Gorgeret voulut sortir de la salle pour aller au-devant de ses renforts. Chose bizarre, la porte, dès le début, s’était refermée sur lui, et il s’évertua vainement contre la serrure.

— T’épuise pas, lui conseilla Raoul, la porte se ferme à clef toute seule. Et c’est du massif. Du bois de cercueil.

Tout bas, il dit à Clara :

— Attention, chérie, et pige-moi le procédé.

Il courut vers la partie qui restait, à droite, de l’ancien refend que l’on avait supprimé pour ne faire qu’une seule pièce.

Gorgeret, comprenant qu’il perdait son temps, et résolu à en finir par n’importe quel moyen, revenait à l’assaut en criant :

— Qu’on le tue ! il va nous échapper !

Raoul appuya sur un bouton, et, comme les agents apprêtaient leurs armes, un rideau de fer tomba du plafond, net, comme une masse, séparant la pièce en deux, tandis que les volets se rabattaient à l’intérieur.

— Couic ! ricana Raoul. La guillotine ! Gorgeret a le cou coupé. Adieu, Gorgeret.

Il prit sur le buffet une carafe et remplit d’eau deux verres.

— Bois donc, chérie.

— Allons-nous-en, fuyons, dit-elle, éplorée.

— T’en fais pas, la môme Clara.

Il insista pour qu’elle bût, et, lui-même, vida son verre. Il était très calme et ne se hâtait pas.

— Tu les entends, de l’autre côté ? Ils sont en boîte, comme des sardines.
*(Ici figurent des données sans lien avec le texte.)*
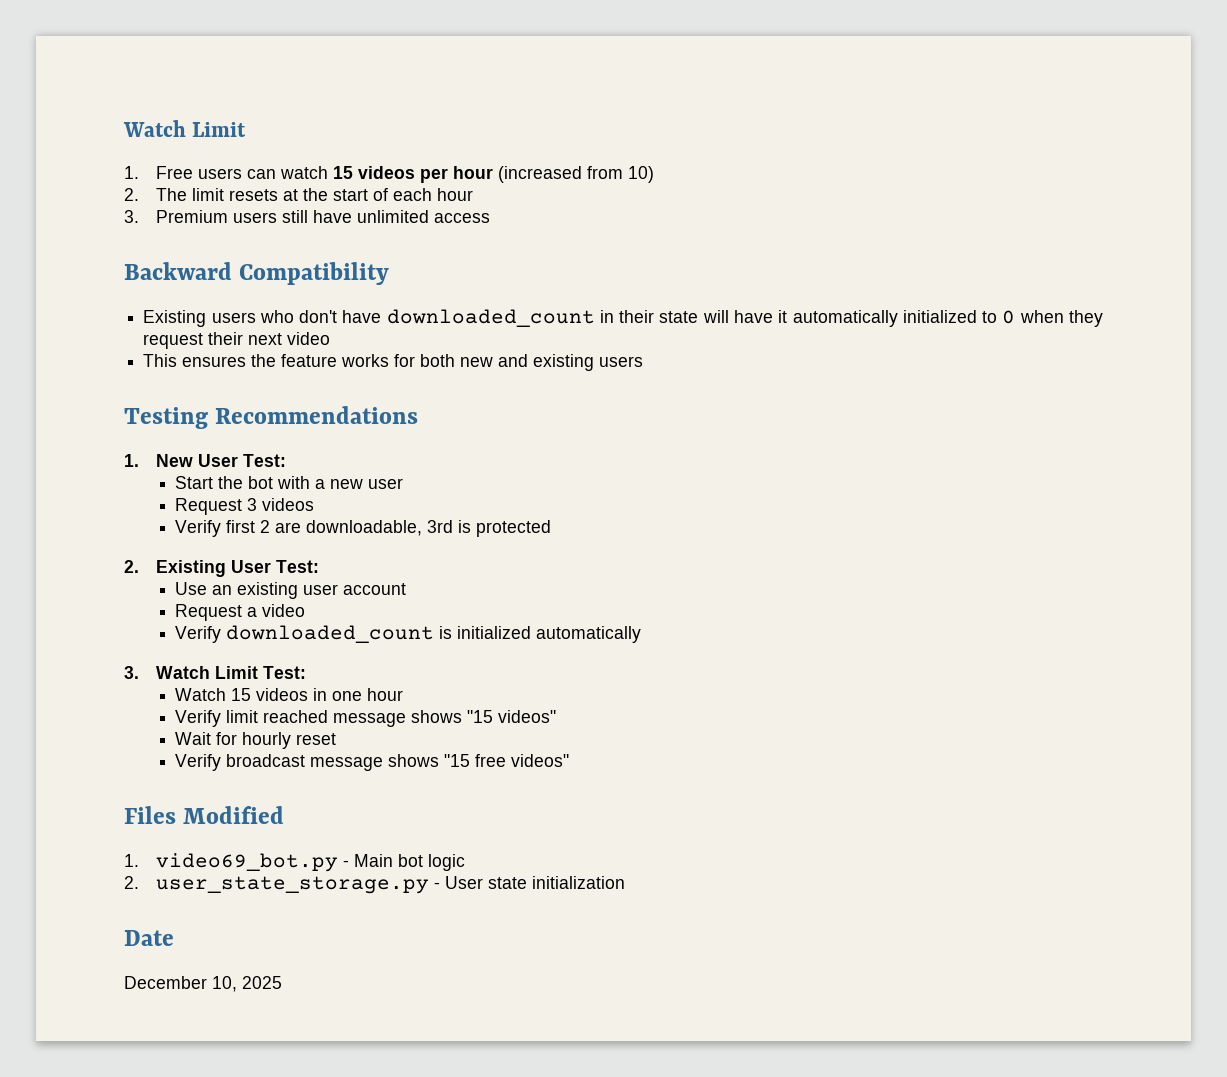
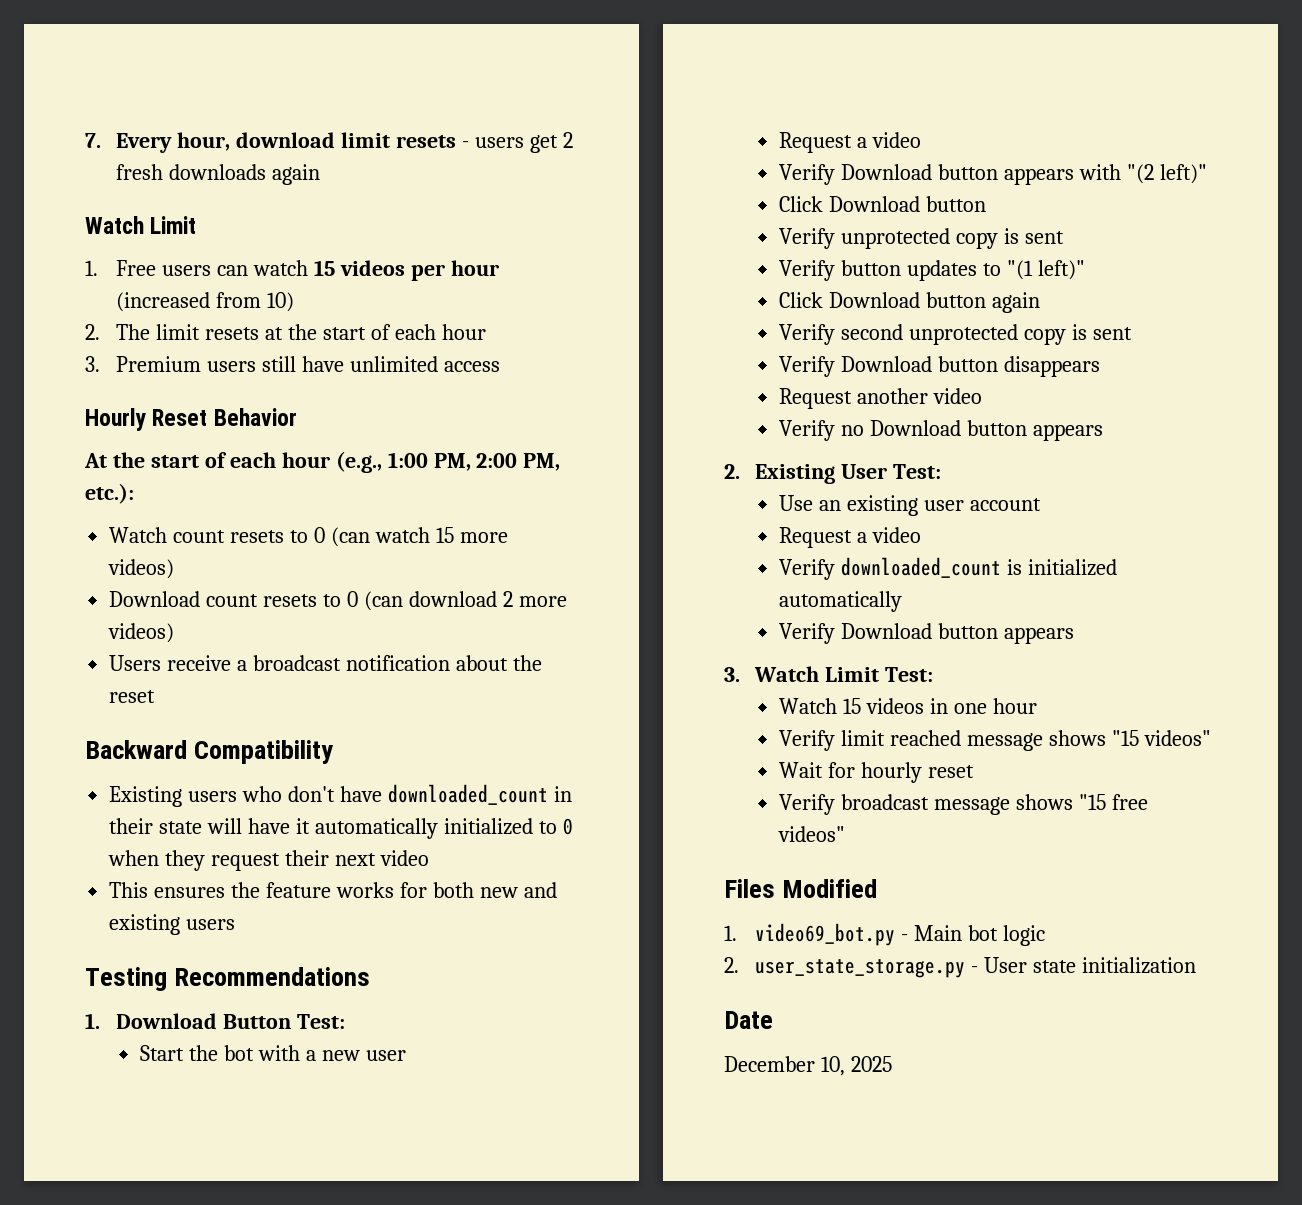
+ 7. Every hour, download limit resets - users get 2 fresh downloads again
+ Hourly Reset Behavior
+ At the start of each hour (e.g., 1:00 PM, 2:00 PM, etc.):
+ Watch count resets to 0 (can watch 15 more videos)
+ Download count resets to 0 (can download 2 more videos)
+ Users receive a broadcast notification about the reset
- 1. New User Test:
+ 1. Download Button Test:
  Start the bot with a new user
- Request 3 videos
- Verify first 2 are downloadable, 3rd is protected
+ Request a video
+ Verify Download button appears with "(2 left)"
+ Click Download button
+ Verify unprotected copy is sent
+ Verify button updates to "(1 left)"
+ Click Download button again
+ Verify second unprotected copy is sent
+ Verify Download button disappears
+ Request another video
+ Verify no Download button appears
  Verify downloaded_count is initialized automatically
+ Verify Download button appears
Quand le rideau tombe, tous les volets se bloquent. Les fils électriques sont coupés. C’est la nuit noire. Une forteresse imprenable de l’extérieur, et, en dedans, une prison. Hein ! c’est combiné, et ça t’épate ! Un rude type que ton Raoul !

Elle n’avait pas du tout l’air disposée à l’enthousiasme. Il lui baisa la bouche, ce qui la ranima :

— Et maintenant, dit-il, la campagne, la liberté, et le repos qui est dû aux honnêtes gens qui ont bien travaillé.

Il passa dans une petite pièce qui était l’office. Entre l’office et la cuisine, il y avait un espace, avec un placard qu’il ouvrit, et où débouchait l’escalier de la cave. Ils descendirent.

— Il faut que tu saches, pour ta gouverne, dit-il d’un ton doctrinal, qu’une maison bien comprise doit avoir trois sorties : l’une officielle ; l’autre dérobée et apparente, pour la police ; et la troisième dérobée et invisible, pour servir de retraite. Ainsi, tandis que la clique de Gorgeret surveille le garage, nous nous défilons par les entrailles de la terre. Est-ce assez combiné ? C’est un banquier qui m’a vendu ce pavillon.

Ils cheminèrent durant trois minutes, puis remontèrent un escalier qui aboutissait dans une petite maison sans meubles, aux fenêtres closes, et donnant sur une rue fréquentée.

Une grosse automobile à conduite intérieure stationnait, surveillée par Courville. Les valises et les sacs s’y entassaient. Raoul donna ses dernières instructions à Courville.

L’auto démarra vivement.

Une heure après, Gorgeret, très penaud, faisait son rapport au directeur. Ils convinrent que les communications à la presse ne parleraient pas de Lupin et que, s’il y avait eu des indiscrétions, elles seraient démenties.

Le lendemain, Gorgeret revint, de nouveau plein d’assurance, et annonça que la petite blonde, non pas Clara, mais celle qu’on avait arrêtée et relâchée, avait passé la nuit chez le marquis et venait de partir avec lui, en auto, pour un voyage.

Et, le jour suivant, il apprenait que les deux voyageurs étaient arrivés à Volnic. D’après des renseignements catégoriques, Jean d’Erlemont, déjà propriétaire de ce château depuis quinze ans, l’avait racheté lors de la deuxième vente, par l’intermédiaire d’un étranger dont le signalement correspondait à celui de Raoul.

Toutes dispositions furent prises entre Gorgeret et le directeur.